O palestrante mostra, usando o exemplo de sua empresa, como o sistema de autorização de contratados é estruturado. O processo começa muito antes de entrar no local: avalia-se não apenas a documentação, mas também a prontidão real do pessoal. Um elemento-chave é a verificação de conhecimento dos gerentes de linha das empresas contratadas. A parte teórica é acompanhada de acesso a um curso móvel (24/7), o que permitiu aumentar a taxa de aprovação na segunda tentativa de 45% para 90%. A verificação prática ocorre em campos de treinamento especializados (por exemplo, para trabalho em altura e segurança contra incêndio), após os quais são emitidos certificados válidos por 3 anos.
Uma ferramenta importante, discutida em detalhes no relatório, é o sistema de informação corporativo para aprovação de permissões de trabalho. Ele é integrado ao processo de treinamento: sem uma verificação de conhecimento bem-sucedida, o sistema bloqueia a capacidade de gerar uma permissão de trabalho.
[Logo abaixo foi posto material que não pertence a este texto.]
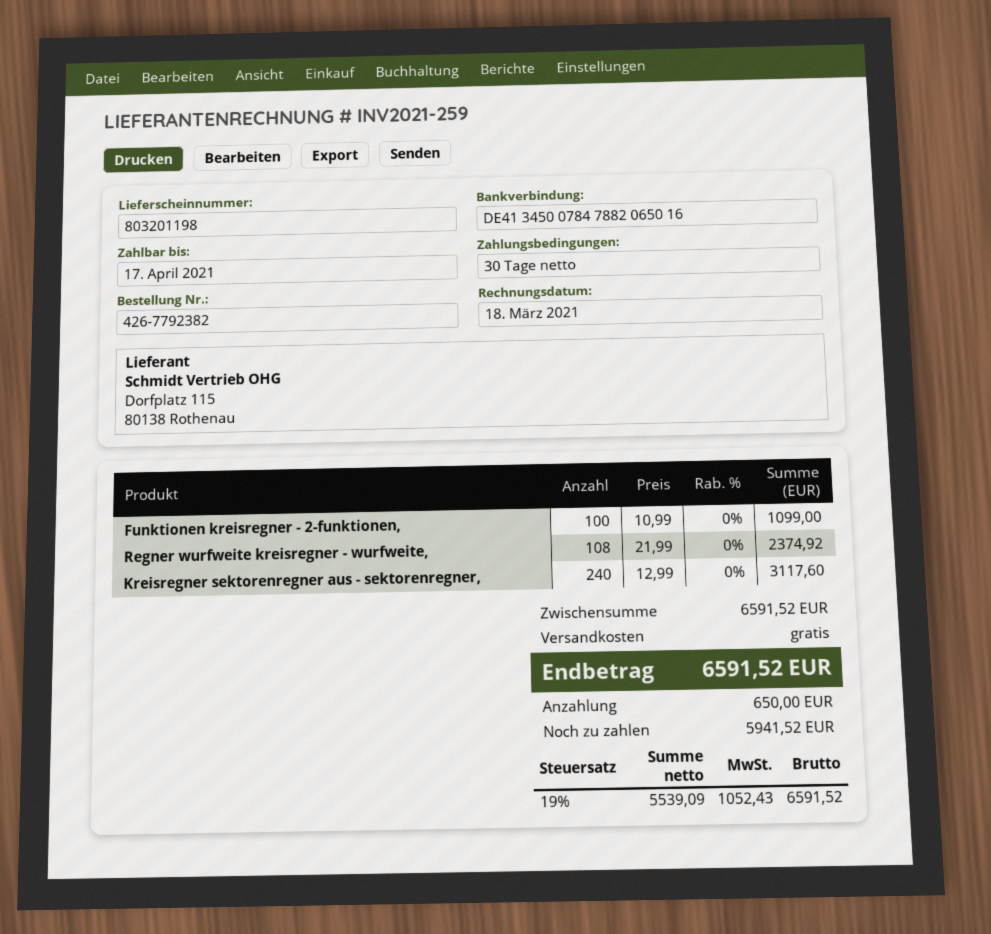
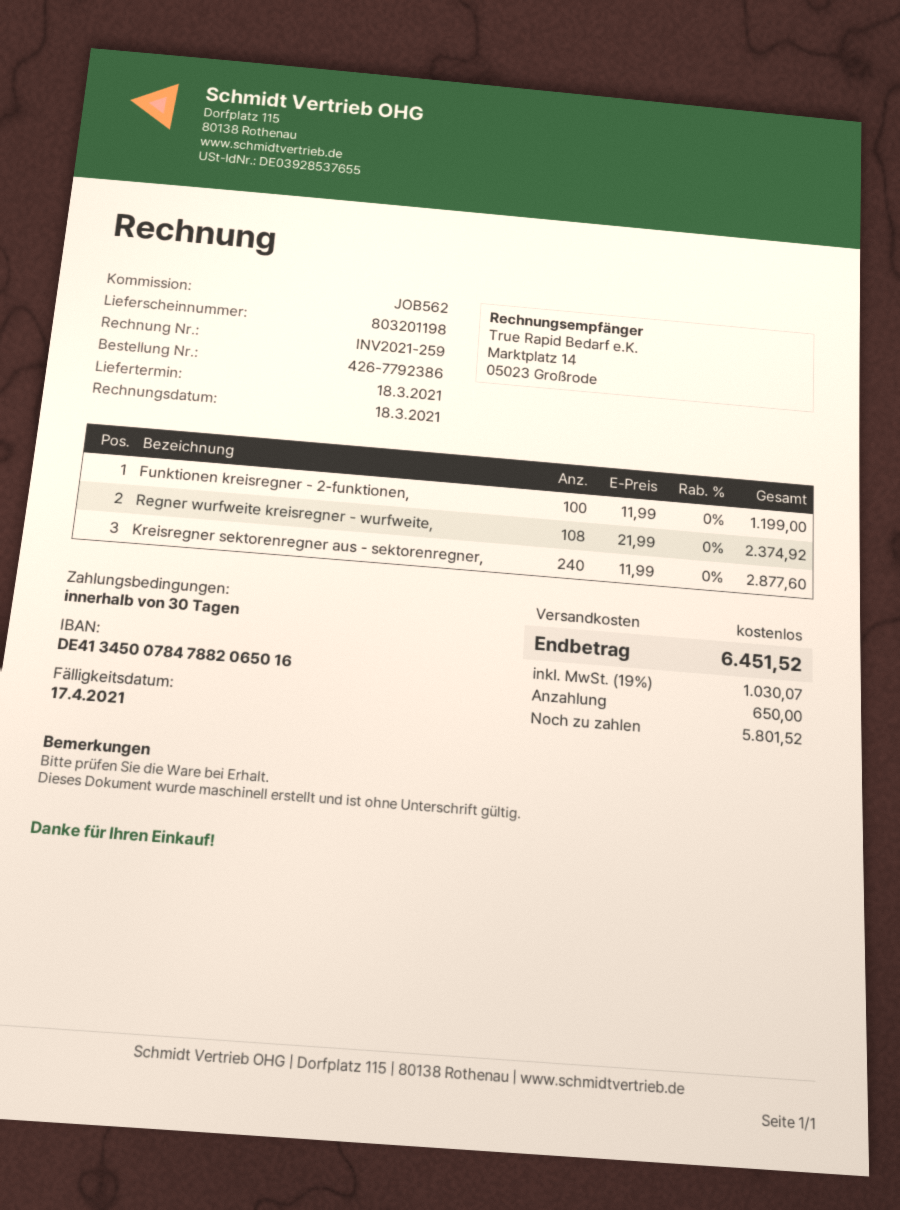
order number: 426-7792382 -> 426-7792386
Funktionen kreisregner - 2-funktionen,: 100 x 10.99 = 1099.00 -> 100 x 11.99 = 1199.00
Kreisregner sektorenregner aus - sektorenregner,: 240 x 12.99 = 3117.60 -> 240 x 11.99 = 2877.60
tax: 19% = 1052.43 -> 19% = 1030.07
total: 6591.52 -> 6451.52
balance: 5941.52 -> 5801.52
Além disso, o sistema implementa um módulo de checklists para monitorar a execução do trabalho. Mais de 2000 desses checklists são emitidos anualmente, o que garante a transparência do processo e permite a formação de classificações de empresas contratadas com base em dados objetivos.
A prática mais interessante apresentada pelo palestrante é a substituição das multas tradicionais por investimentos obrigatórios na melhoria das condições de trabalho. Se a violação não for causada por negligência, mas por falta de equipamento (por exemplo, falta de dispositivos de retenção ao trabalhar com esmerilhadeiras angulares), o cliente sugere que o contratado direcione o valor da multa potencial para a compra dos equipamentos de segurança necessários. Isso motiva os contratados a tomar ações proativas e realmente protege os trabalhadores, formando uma cultura de segurança em vez de medo de punição.
Para lidar com violações graves, uma abordagem não padrão é usada: seminários com demonstração das consequências das violações (conteúdo de choque). Após essas sessões, os trabalhadores escrevem promessas aos seus entes queridos e colegas de cumprir os requisitos de segurança (o chamado "Livro da Consciência"). A prática mostra que o impacto emocional muda a mentalidade dos trabalhadores de forma mais eficaz do que as repreensões padrão.